Here are the options:
The great Australian feminist monkey knife-fighting cricket Elvis mangosteen fairy novel. This one is written.
- The compulsive liar book narrated by a—you guessed it—compulsive liar. Downside: will involve lots of outlining. I hates outlining. Plus it’s going to be so hard! Upside: whenever I mention this one folks get very excited.
- The beginnings of cricket historical romance. Downside: lots of research and all my cricket history books are in storage in Sydney. Upside: yumminess. I am besotted with my protag and her love interest.
- The baby killing ghost novel set in Sydney in the late 19th century in which the ghost does not kill babies nor do babies kill ghosts. Downside: research materials all in storage in Sydney. Upside: ghost story!
- The plastic surgery running away from Hollywood novel. Downside: protag is a USian. I am not USian thus writing it will be really hard. All the sentences in my head are Australian. Upside: Very cool structure that makes me grin just thinking about it.
- Werewolf snowboarding epic. Downside: I’ve never snowboarded making it tricky describing it plus I’d need to do a lot of research on wolves. Upside: Werewolves snowboarding!
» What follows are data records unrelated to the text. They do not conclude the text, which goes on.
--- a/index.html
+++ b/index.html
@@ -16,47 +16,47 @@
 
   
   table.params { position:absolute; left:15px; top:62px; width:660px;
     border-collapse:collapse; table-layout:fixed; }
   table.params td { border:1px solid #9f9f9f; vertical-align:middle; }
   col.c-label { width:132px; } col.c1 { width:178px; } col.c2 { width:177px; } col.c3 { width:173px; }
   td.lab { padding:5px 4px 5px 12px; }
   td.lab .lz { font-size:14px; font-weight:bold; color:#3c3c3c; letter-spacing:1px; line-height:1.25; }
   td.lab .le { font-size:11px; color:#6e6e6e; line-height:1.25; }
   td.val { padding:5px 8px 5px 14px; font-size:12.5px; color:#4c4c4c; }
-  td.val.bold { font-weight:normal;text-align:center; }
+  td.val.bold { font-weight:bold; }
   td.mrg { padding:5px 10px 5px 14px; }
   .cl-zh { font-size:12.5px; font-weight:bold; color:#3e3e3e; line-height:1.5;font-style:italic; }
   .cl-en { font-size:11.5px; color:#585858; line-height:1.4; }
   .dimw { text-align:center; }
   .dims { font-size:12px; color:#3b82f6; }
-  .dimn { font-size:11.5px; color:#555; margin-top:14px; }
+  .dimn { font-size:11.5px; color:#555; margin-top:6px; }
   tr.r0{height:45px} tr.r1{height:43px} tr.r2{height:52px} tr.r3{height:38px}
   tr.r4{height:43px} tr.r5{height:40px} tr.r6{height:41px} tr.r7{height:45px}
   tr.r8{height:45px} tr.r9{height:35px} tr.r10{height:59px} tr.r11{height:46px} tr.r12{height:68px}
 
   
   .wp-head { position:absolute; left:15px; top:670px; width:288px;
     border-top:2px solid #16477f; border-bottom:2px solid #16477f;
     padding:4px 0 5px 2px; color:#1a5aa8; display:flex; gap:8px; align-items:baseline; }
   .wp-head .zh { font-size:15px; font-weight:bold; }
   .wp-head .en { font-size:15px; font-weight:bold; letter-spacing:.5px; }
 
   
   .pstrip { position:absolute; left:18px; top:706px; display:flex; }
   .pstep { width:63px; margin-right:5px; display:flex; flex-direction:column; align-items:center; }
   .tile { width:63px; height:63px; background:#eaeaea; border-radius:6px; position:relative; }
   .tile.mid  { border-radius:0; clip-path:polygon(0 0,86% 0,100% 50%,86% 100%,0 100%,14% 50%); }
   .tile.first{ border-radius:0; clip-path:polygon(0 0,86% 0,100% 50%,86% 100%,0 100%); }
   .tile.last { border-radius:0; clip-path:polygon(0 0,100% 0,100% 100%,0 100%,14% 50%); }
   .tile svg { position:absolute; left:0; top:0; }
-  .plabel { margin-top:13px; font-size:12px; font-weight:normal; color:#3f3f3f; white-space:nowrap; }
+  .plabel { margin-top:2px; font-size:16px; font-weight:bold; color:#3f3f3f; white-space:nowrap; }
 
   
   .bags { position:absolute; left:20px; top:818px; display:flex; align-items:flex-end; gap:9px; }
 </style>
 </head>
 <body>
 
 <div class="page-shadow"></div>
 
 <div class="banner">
- Northern Territory multi-family multi-racial lots of killing epic. Downside: yeah, yeah, research materials elsewhere. Plus I’d need to spend at least a few weeks up there again, doing lots of non-book research. Fun but not possible for quite awhile. Upside: I love love love writing epics.
- Kid who grows up in a Vintage Clothes Shop which her mum runs who can pick the best buys at fifty paces (much more interesting than this description makes it sound—honest!) Downside: I know nothing about the vintage clothes industry works. More bloody research! Upside: clothes, yummy delicous magic clothes.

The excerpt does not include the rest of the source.